Exercise requirements:
Every line containing "align" should be identified and copied from the data below.

Provided information:
• • •

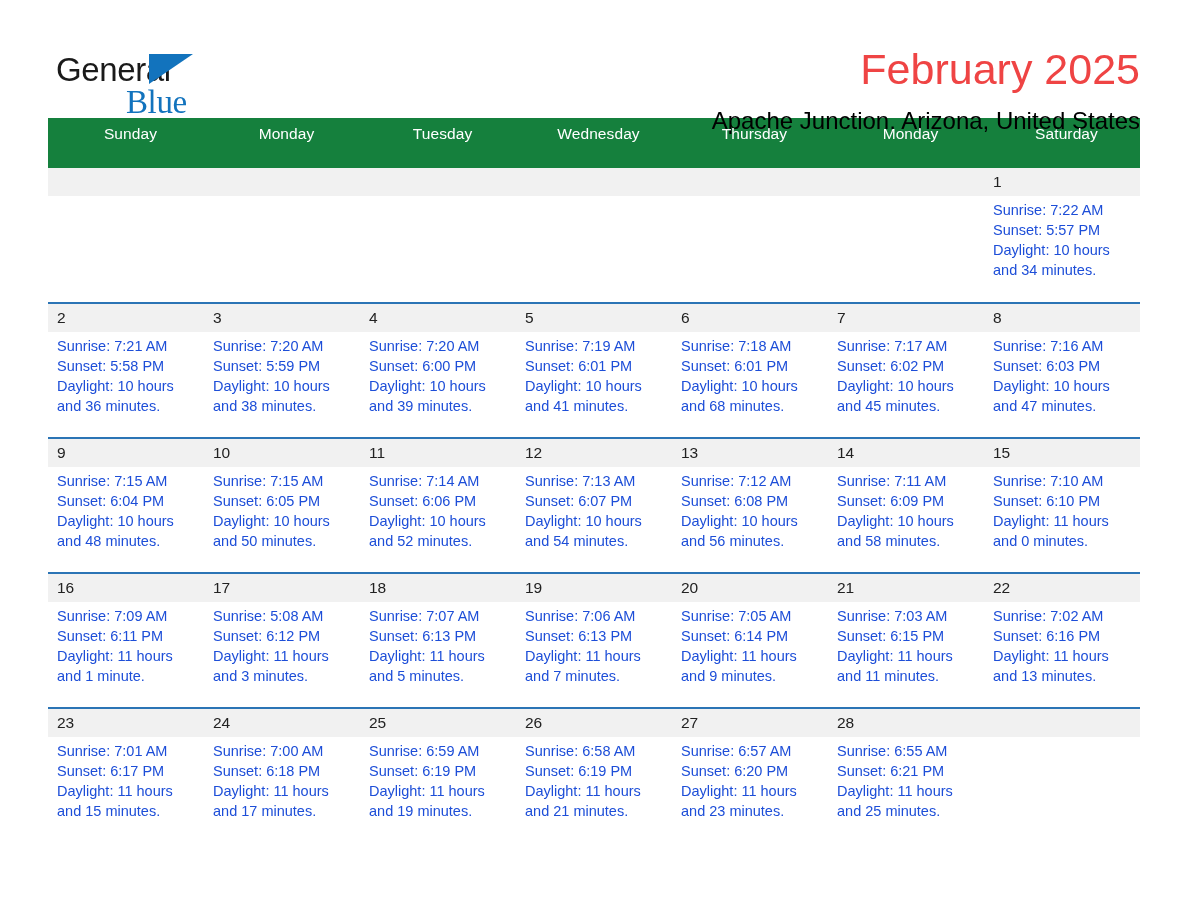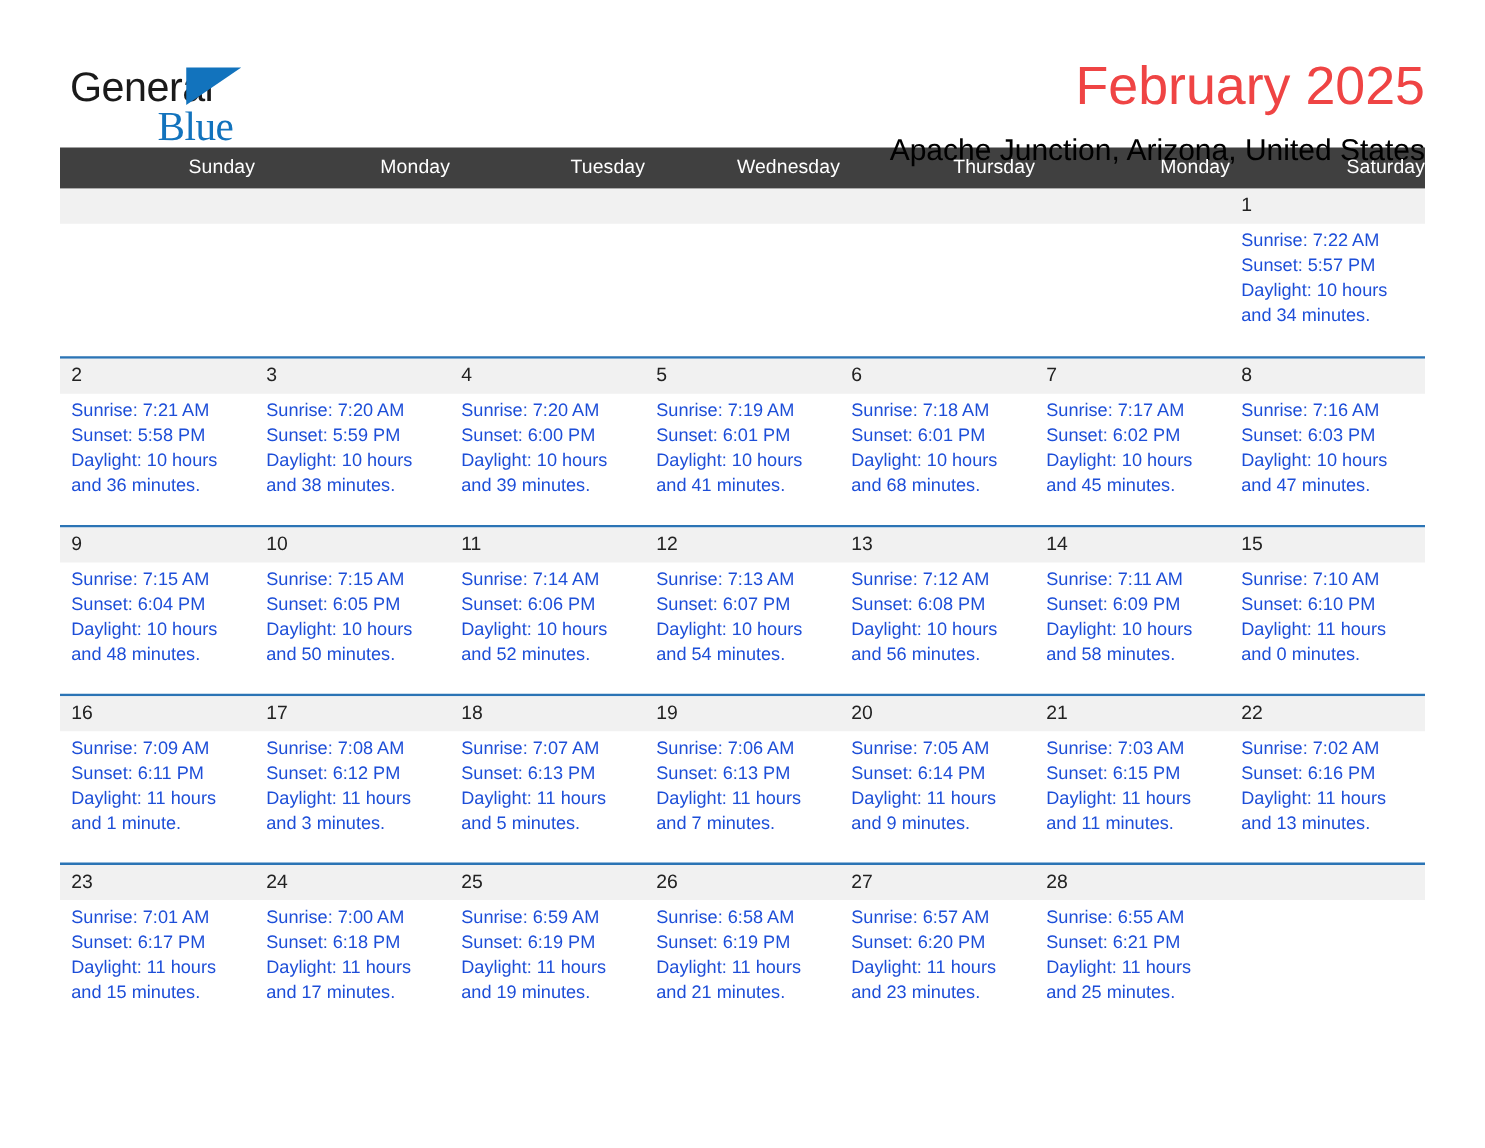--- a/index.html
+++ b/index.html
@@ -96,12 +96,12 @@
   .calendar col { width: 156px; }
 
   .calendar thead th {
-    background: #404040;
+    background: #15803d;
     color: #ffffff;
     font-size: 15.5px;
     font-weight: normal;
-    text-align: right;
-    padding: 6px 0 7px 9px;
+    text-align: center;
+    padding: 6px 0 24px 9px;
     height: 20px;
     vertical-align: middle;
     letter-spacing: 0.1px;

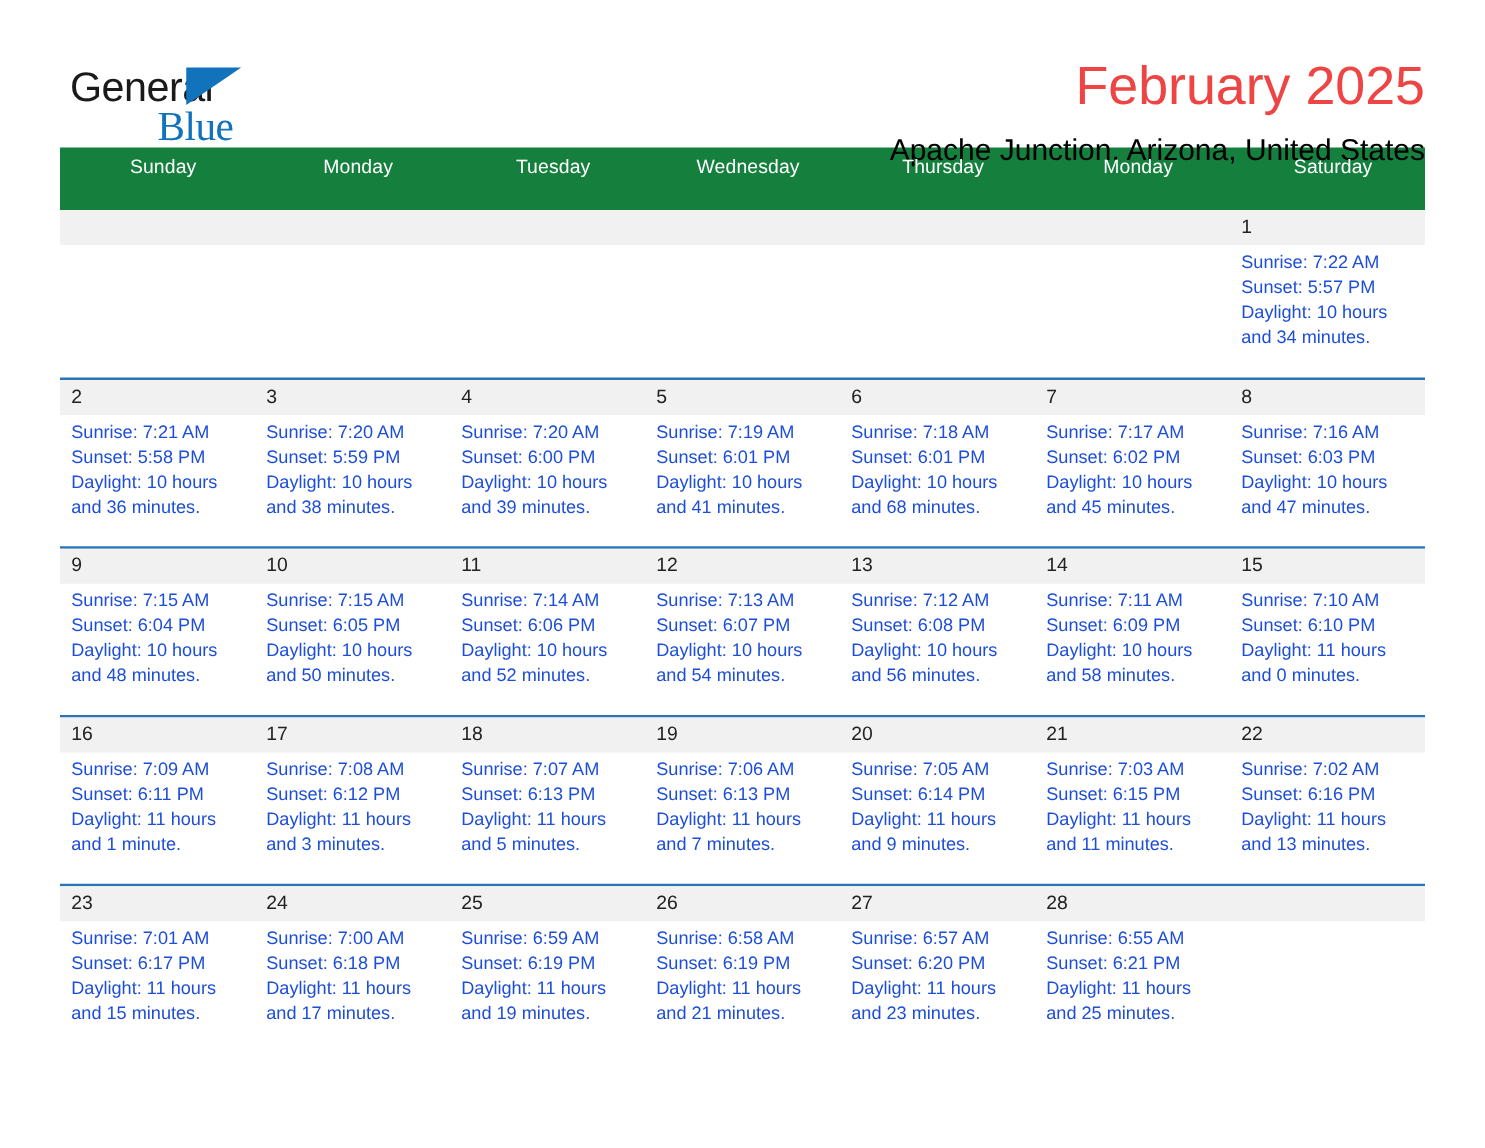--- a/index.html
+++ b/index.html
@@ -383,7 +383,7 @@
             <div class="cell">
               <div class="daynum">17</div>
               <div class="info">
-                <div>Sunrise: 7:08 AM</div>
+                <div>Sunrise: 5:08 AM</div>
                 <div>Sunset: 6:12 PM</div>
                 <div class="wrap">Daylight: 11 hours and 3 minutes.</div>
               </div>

• • •

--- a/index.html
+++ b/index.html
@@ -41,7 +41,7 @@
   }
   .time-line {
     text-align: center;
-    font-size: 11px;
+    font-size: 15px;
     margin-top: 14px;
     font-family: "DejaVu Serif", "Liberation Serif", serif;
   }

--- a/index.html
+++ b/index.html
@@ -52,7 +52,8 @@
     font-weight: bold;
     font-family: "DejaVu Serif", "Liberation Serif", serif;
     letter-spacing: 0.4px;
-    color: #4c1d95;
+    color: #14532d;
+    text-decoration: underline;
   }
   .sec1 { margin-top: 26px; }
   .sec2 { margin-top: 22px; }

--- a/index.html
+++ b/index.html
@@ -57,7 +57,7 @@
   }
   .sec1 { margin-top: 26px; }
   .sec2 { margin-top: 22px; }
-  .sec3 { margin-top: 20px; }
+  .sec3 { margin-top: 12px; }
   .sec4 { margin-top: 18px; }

• • •

Written solution:
-    text-align: right;
+    text-align: center;
     vertical-align: middle;
     text-align: center;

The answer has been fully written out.